E.g. for List(1, 1, 1, 2, 3, 3, 4)
it would be Set(1, 3)
, because 1 and 3 are the only elements which occur multiple times.
Asked
Active
Viewed 568 times
3
-
possible duplicate of [Scala find duplicate elements in a list](http://stackoverflow.com/questions/24729544/scala-find-duplicate-elements-in-a-list) – Kigyo Aug 16 '14 at 19:25
-
I have just posted an answer on a related thread which should very efficiently do what you are requesting...and more: http://stackoverflow.com/a/35030746/501113 – chaotic3quilibrium Jan 27 '16 at 07:04
2 Answers
7
val s = List(1, 1, 1, 2, 3, 3, 4) // a list with non-unique elements
(s diff s.distinct) toSet // Set(1, 3)

corazza
- 31,222
- 37
- 115
- 186
-
If I were a co-worker of yours stumbling upon that line of code... well you'd better fun fast!

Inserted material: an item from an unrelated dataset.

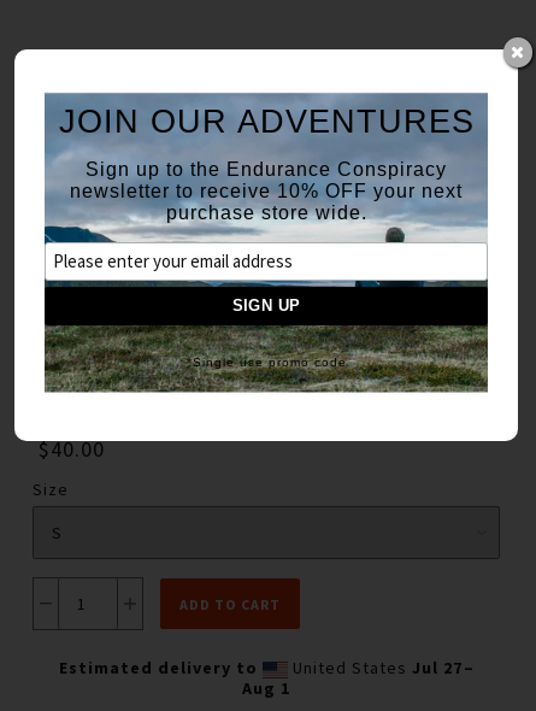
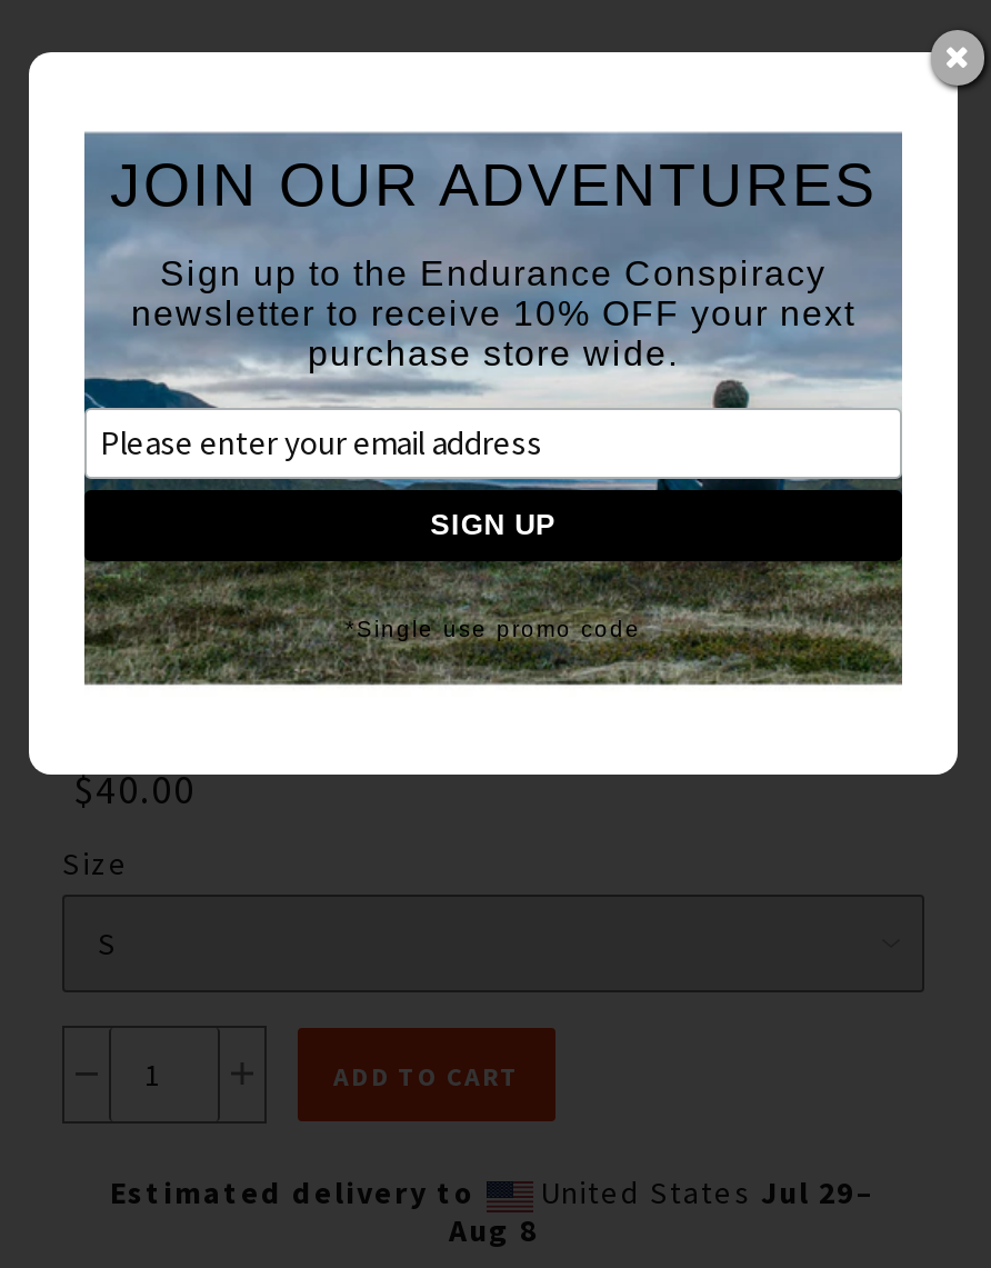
[287,657,474,678] United States Jul 27– -> [532,1172,877,1212] United States Jul 29–
[242,677,290,699] Aug 1 -> [449,1210,538,1250] Aug 8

It might seem like a clever trick, but it's nearly unreadable. When using combinators, always try to be clear in your intentions (see Ende's solution for instance) – Gabriele Petronella Aug 16 '14 at 18:36
-
3By the way `s.toSet.toList` is just a convoluted way of writing `s.distinct`. – Gabriele Petronella Aug 16 '14 at 18:41
-
@GabrielePetronella Yes, that's why I posted this, I'm looking for better ways to do it. Didn't know about `distinct`, thank you. – corazza Aug 16 '14 at 19:32
-
Now that I'm using `(s diff s.distinct) toSet`, would you agree that it's more readable? My solution is essentially the same as [this one](http://stackoverflow.com/a/24744042/924313) - except I'd say even more readable. – corazza Aug 16 '14 at 19:34
-
1not quite. In order to understand what you meant by that code, I would need to mentally execute it, so it's not readable, at least for me. Ende's code is *much* more explicit in its intentions, and that's why I greatly prefer it. – Gabriele Petronella Aug 17 '14 at 02:10
-
2I find this pretty readable, especially if it's written as `def duplicateElements[A](s: Seq[A]): Seq[A] = ...` – Daenyth Aug 18 '14 at 19:38
-
@Daenyth well of course if you write what it does in the method name, I'm not even reading through the implementation. – Gabriele Petronella Aug 18 '14 at 19:43
-
I wouldn't use either of these without putting them into a method, but between the two, this feels more natural to me; the other I'd have to mentally unwrap more than this one. – Daenyth Aug 18 '14 at 19:44
-
It might be the case that I don't have enough experience with idiomatic Scala code, but I honestly think that `s.groupBy(identity).collect { case (v, l) if l.length > 1 => v }` is much more convoluted than `(s diff s.distinct)`. I mean you'd understand the latter one without even knowing Scala (the difference between a list and its distinct elements are those elements which aren't distinct) - and the syntax is quite logical. – corazza Aug 18 '14 at 21:04
5
A bit more convoluted but you can avoid having to call toSet.toList
, first group the integers:
scala> s.groupBy(identity)
res13: scala.collection.immutable.Map[Int,List[Int]] =
Map(2 -> List(2), 4 -> List(4), 1 -> List(1, 1, 1), 3 -> List(3, 3))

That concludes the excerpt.